All eyes were on Colorado when it became the first U.S. state to legalize marijuana for recreational purposes. In the decade since, signs of the cultural impact have been everywhere. At least one study suggests that marijuana legalization created a Colorado Green Rush of sorts: Between 2014 and 2015, over 100,000 people moved to the state . And with Colorado also having one of the lowest rates of homeownership in the U.S. , it’s no wonder landlords want to tighten their belts about marijuana usage on their properties.
Fortunately, federal and state laws in this area are more favorable for landlords than tenants. If you don’t want your tenants using marijuana on your property, it’s within your right to make that a rule. Just be sure to have a Colorado real estate attorney review your rental documents for legality and enforceability.
Landlords should review their rental criteria, lease documents, and rental/lease policies for any discrepancies related to marijuana use, possession, and cultivation a tenant could exploit.
Marijuana became legal to harvest and cure for recreational usage in 2012. It also became legal to operate state-licensed retail businesses that sell the product in 2014. This is all thanks to Amendment 64 , a citizen-led ballot measure the majority of Colorado voters supported.

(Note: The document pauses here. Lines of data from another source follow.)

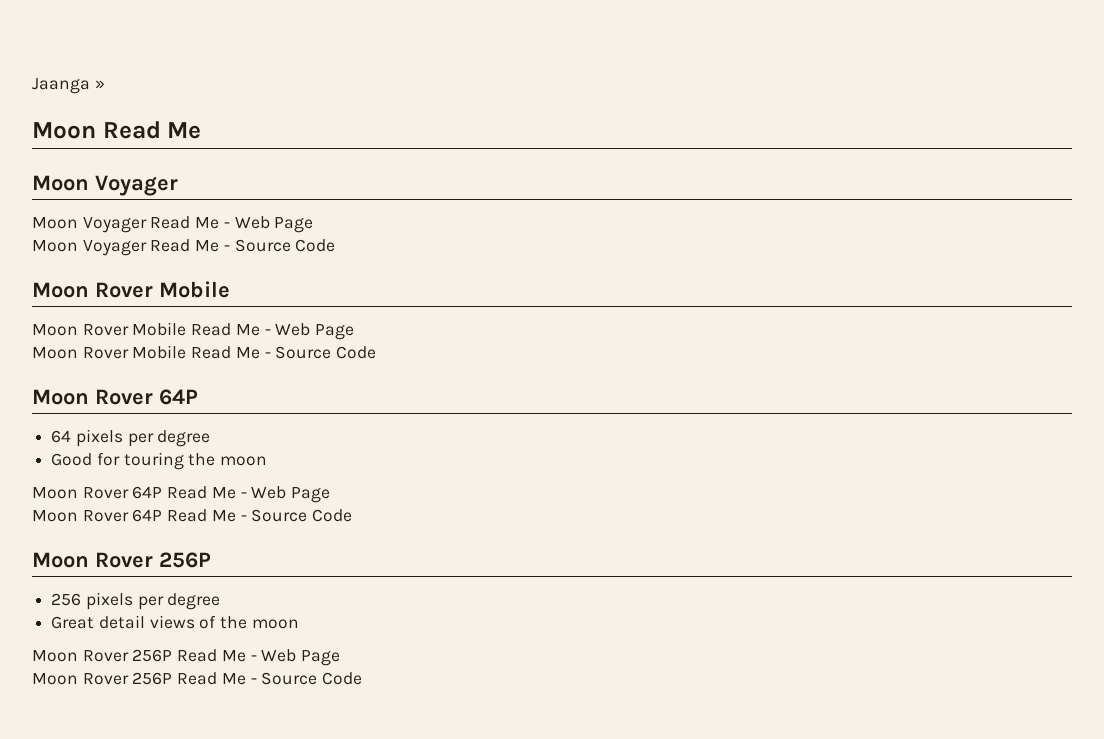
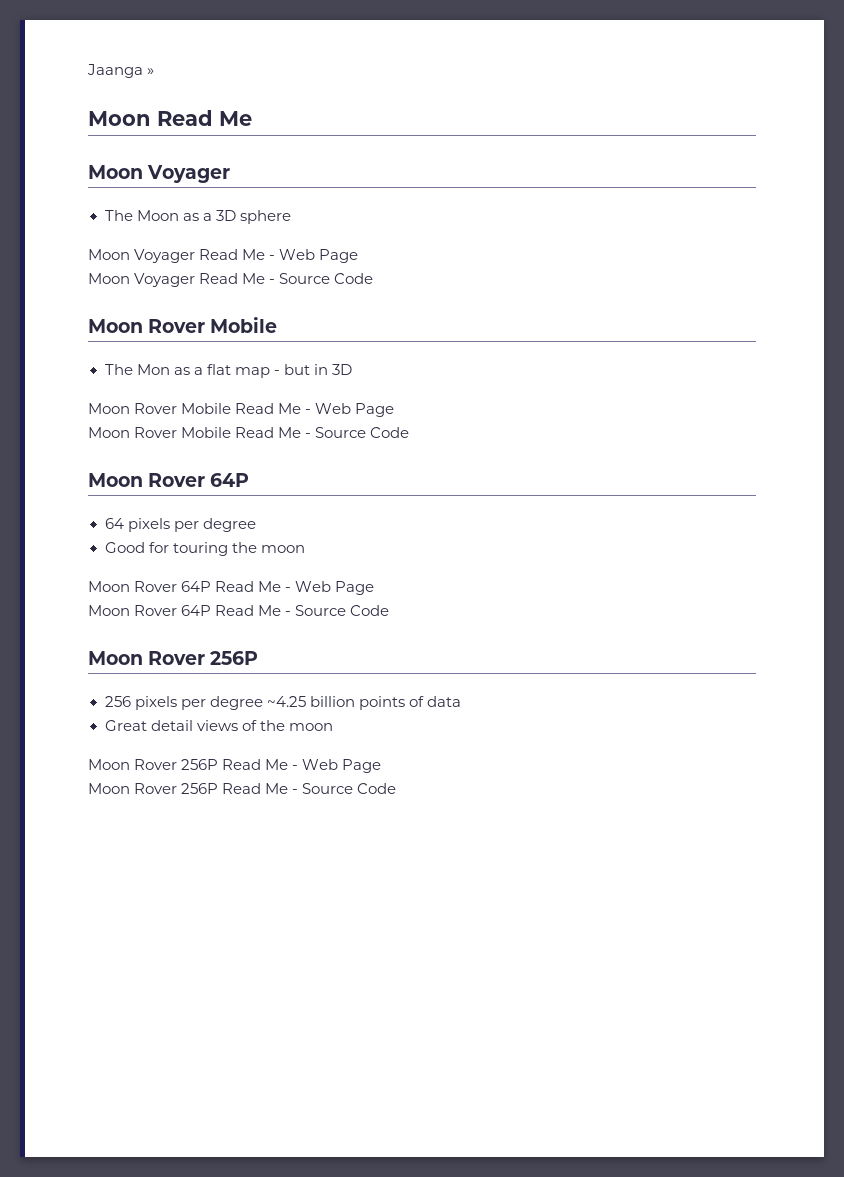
+ The Moon as a 3D sphere
+ The Mon as a flat map - but in 3D
- 256 pixels per degree
+ 256 pixels per degree ~4.25 billion points of data

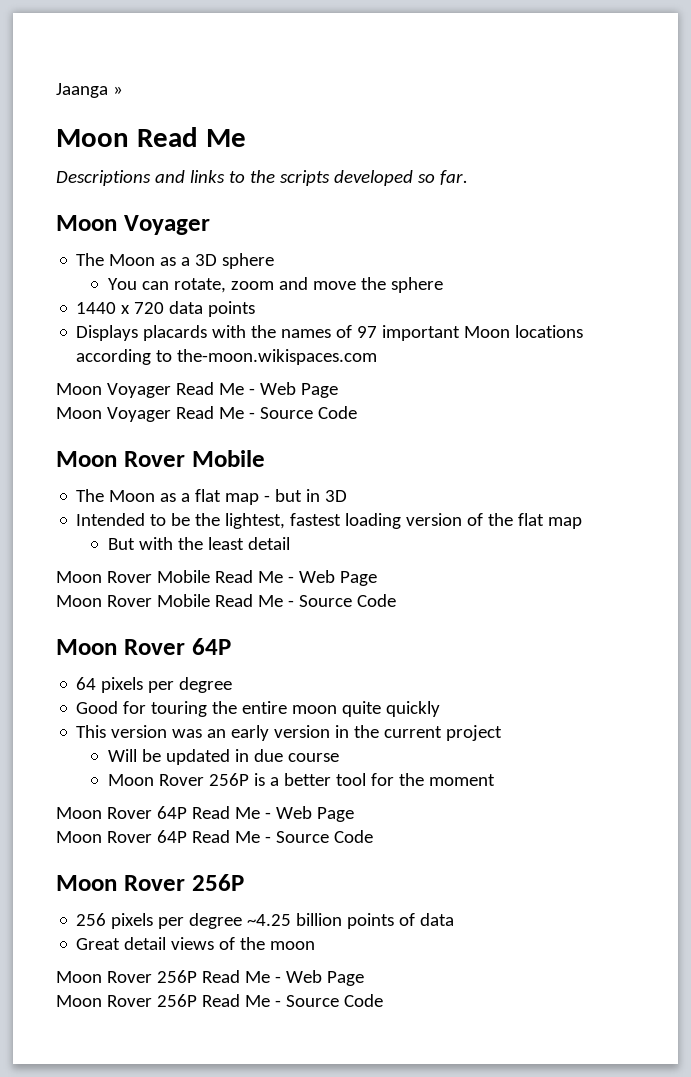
+ Descriptions and links to the scripts developed so far.
+ You can rotate, zoom and move the sphere
+ 1440 x 720 data points
+ Displays placards with the names of 97 important Moon locations according to the-moon.wikispaces.com
- The Mon as a flat map - but in 3D
+ The Moon as a flat map - but in 3D
+ Intended to be the lightest, fastest loading version of the flat map
+ But with the least detail
- Good for touring the moon
+ Good for touring the entire moon quite quickly
+ This version was an early version in the current project
+ Will be updated in due course
+ Moon Rover 256P is a better tool for the moment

More specifically, Amendment 64 says you can grow marijuana plants, so long as:
“[T]he growing takes place in an enclosed, locked space, is not conducted openly or publicly, and is not made available for sale.” Colo. Const. Art. XVIII, Section 16(3)(b)
Note: The laws around recreational use of cannabis do not apply to the state’s medical marijuana laws .
This is problematic for landlords – commercial or residential. Cases have worked their way through the courts where Colorado tenants have interpreted this provision to mean that growing marijuana indoors is fair game.
Well, as they’ve learned, it’s not. The Marijuana Enforcement Division (MED), overseen by Colorado’s Department of Revenue, has clear rules based on Amendment 64 language that gives property owners the opt-out option.
Per MED Rules : “[R]ental property owners have the right to ban the possession and use of marijuana products on their properties.”
Federal Laws Still Matter
The fact of the matter is that the cultivation or possession of marijuana is still illegal under federal law. 21 USCS § 844 Marijuana is considered a Class 1 Controlled Substance if the plant/any part of the plant has more than .03 percent tetrahydrocannabinol (THC). 21 U.S.C. § 812 , 7 USCS § 1639o
Even though there is a general perception that the federal government’s approach to marijuana enforcement has softened – particularly in states where marijuana is legal – federal laws still matter.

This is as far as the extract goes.